Hal inilah yang disebut “Het
recht hink achter de feiten ann”, bahwa hukum tertulis ketinggalan
dalam peristiwanya.
Padahal dalam proses penyelenggaraan bernegara, Konstitusi dengan tegas
memberikan pembatasan-pembatasan yang tidak hanya dibatasi pada suatu aturan
namun tunduk dan patuh pada nilai-nilai moralitas kehidupan (Pasal 28 J).
Hal ini tak pelak, menjadi suatu permasalahan
yang perlu kita hindari bersama. Seyogianya, Kebebasan dalam berperilaku adalah
hak yang diperbolehkan untuk melakukan apa saja selama diperbolehkan oleh
aturan hukum yang berlaku.

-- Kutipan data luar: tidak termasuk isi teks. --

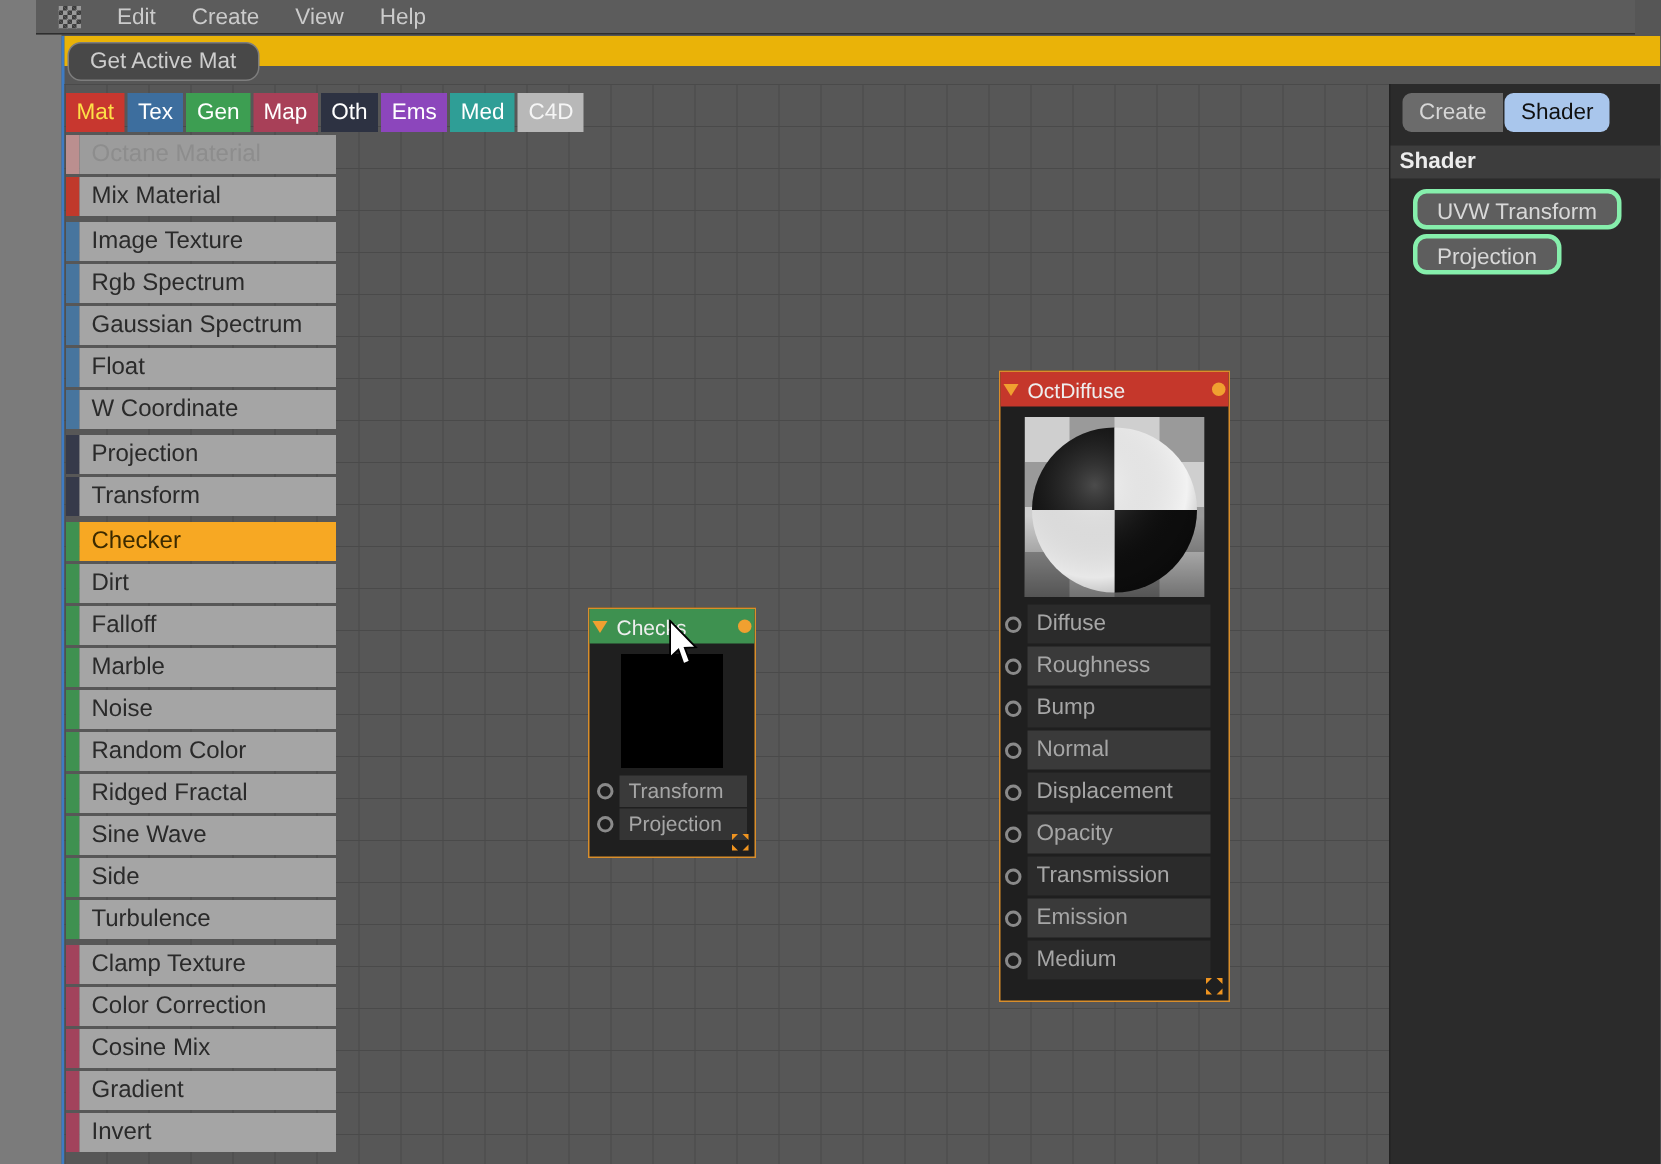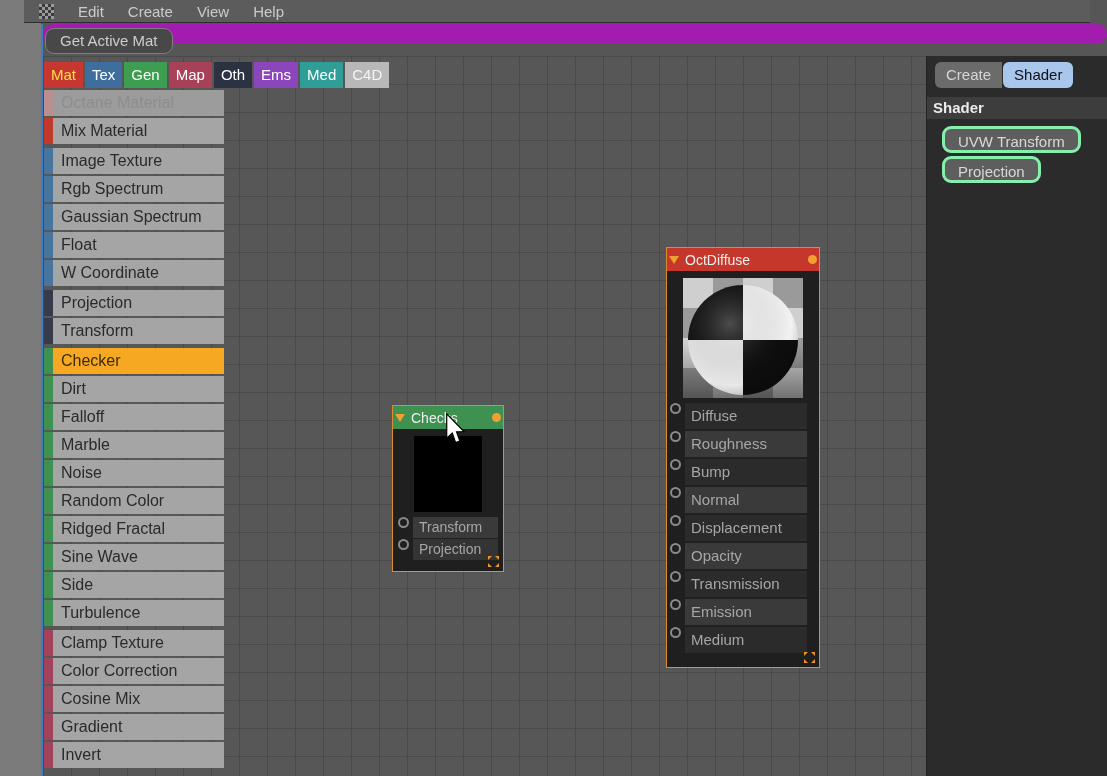--- a/index.html
+++ b/index.html
@@ -15,7 +15,7 @@
         background-size:6px 6px;background-position:0 0,3px 3px;}
   .menu-item{color:#cbcbcb;font-size:15px;cursor:default;}
   .blue-line{position:absolute;left:41px;top:24px;width:2px;height:752px;background:#3e7cc4;}
-  .toolbar{position:absolute;left:43px;top:24px;width:1064px;height:20px;background:#a21caf;border-radius:11px;}
+  .toolbar{position:absolute;left:43px;top:24px;width:1064px;height:20px;background:#eab308;}
   .gam-btn{position:absolute;left:2px;top:4px;height:24px;padding:0 14px;background:#484848;
            border:1px solid #7d7d7d;border-radius:9px;color:#cdcdcd;font-size:15px;line-height:24px;}
 

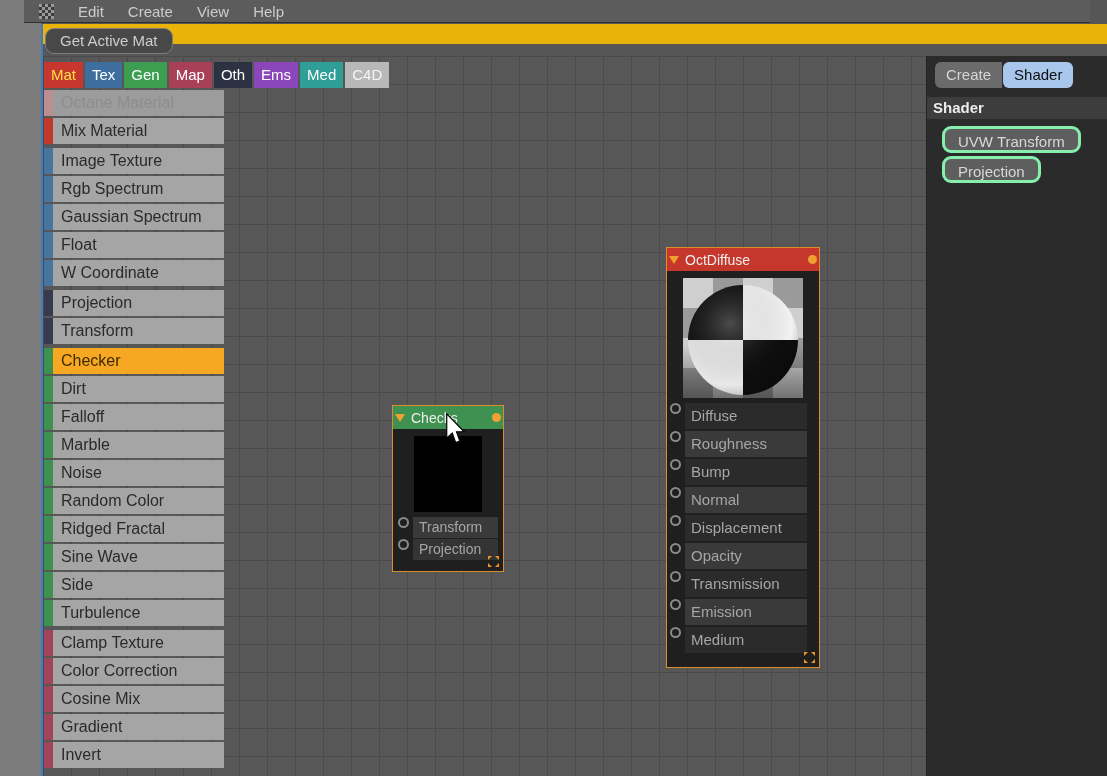--- a/index.html
+++ b/index.html
@@ -45,7 +45,7 @@
             border-top:8px solid #f0a030;}
   .node-title{color:#eeeeee;font-size:14px;white-space:nowrap;}
   .node-dot{margin-left:auto;width:9px;height:9px;border-radius:50%;background:#f0a030;}
-  .port-row{display:flex;align-items:flex-start;padding-left:5px;}
+  .port-row{display:flex;align-items:center;padding-left:5px;}
   .port-circle{width:7px;height:7px;border:2px solid #8a8a8a;border-radius:50%;flex:0 0 auto;margin-right:4px;}
   .port-label{flex:1;color:#a6a6a6;white-space:nowrap;overflow:hidden;padding-left:6px;}
   .expand-icon{position:absolute;right:3px;bottom:3px;width:13px;height:13px;}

Artinya, seseorang tidak melanggar etik apabila
hukum yang berlaku tidak mengatakan demikian. Namun, adanya aturan hukum yang tidak
mengakomodir penerapan etika moral masyarakat jika tidak diperbaiki akan
menimbulkan kerugian dikemudian hari.
Revitalisasi aturan hukum perlu dilakukan, dengan
cara menempatkan rakyat dalam pembentukannya terhadap setiap bentuk formasi
perintah kuasa, karna rakyatlah pembuat hukum yang sejati. Rakyat sebagai
pemilik kekuasaan perlu dilibatkan
secara terpadu, sebagai bentuk kekuataan Civil
Sociey, mengaplikasikan pelibatan berbagi pihak dan berbagai disiplin ilmu.

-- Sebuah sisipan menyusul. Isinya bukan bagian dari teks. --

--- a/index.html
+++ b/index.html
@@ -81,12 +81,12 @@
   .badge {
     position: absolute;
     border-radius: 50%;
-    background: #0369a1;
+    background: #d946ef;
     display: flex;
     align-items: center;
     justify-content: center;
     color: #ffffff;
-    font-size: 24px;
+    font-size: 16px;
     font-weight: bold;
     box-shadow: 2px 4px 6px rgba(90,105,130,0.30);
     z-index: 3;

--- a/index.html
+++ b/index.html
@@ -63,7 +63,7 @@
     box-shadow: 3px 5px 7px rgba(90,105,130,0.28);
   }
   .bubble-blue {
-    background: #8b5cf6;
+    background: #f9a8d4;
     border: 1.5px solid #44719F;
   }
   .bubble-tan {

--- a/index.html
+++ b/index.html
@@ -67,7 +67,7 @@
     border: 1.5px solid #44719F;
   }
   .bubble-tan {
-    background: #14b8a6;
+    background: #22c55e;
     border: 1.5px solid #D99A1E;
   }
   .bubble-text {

Hal tersebut merupakan unsur penting dalam upaya menciptakan pemerintahan yang
baik, bersih dan efisien serta sekaligus bentuk pengembangan demokrasi serta
mencegah penyalahgunaan wewenang oleh aparatur penyelenggara negara dan
pemerintahan. dengan pendekatan kolektivisme dan menentang individualisme.
Pembentukan Mahkamah Etik
Para pemimpin yang tidak memiliki integritas
akan membuka lebar abuse of power sehingga
perlu dibatasi dalam kekuasannya. Pembatasan tersebut dilakukan dengan membatasi
kekuasaan terhadap kekausaan yang lain. oleh karena itu, dalam mencegah adanya
tindak penyalahgunaan etika moral yang berdampak terhadap suatu kemunduran
penyelenggaraan negara. Maka perlu dibentuknya, Mahkamah Etik selain daripada
Mahkamah Konstitusi, dan Mahkamah Agung.
Mahkamah Etik berperan dalam menciptakan
pemimpin dalam penyelenggaraan pemerintahan yang baik, bersih, dan efisien. Penguasa yang berdaulat merupakan
pemimpin dari negara. Oleh karena itu, masyarakat membutuhkan sosok pemimpin
yang memiliki integritas, kredibilitas serta kompetensi yang mampu mengakomodir
kepentingannya, agar dalam segala bentuk formasi perintah kuasa dapat
mengantarkan keadilan dan kesejahteraan kepada rakyatnya.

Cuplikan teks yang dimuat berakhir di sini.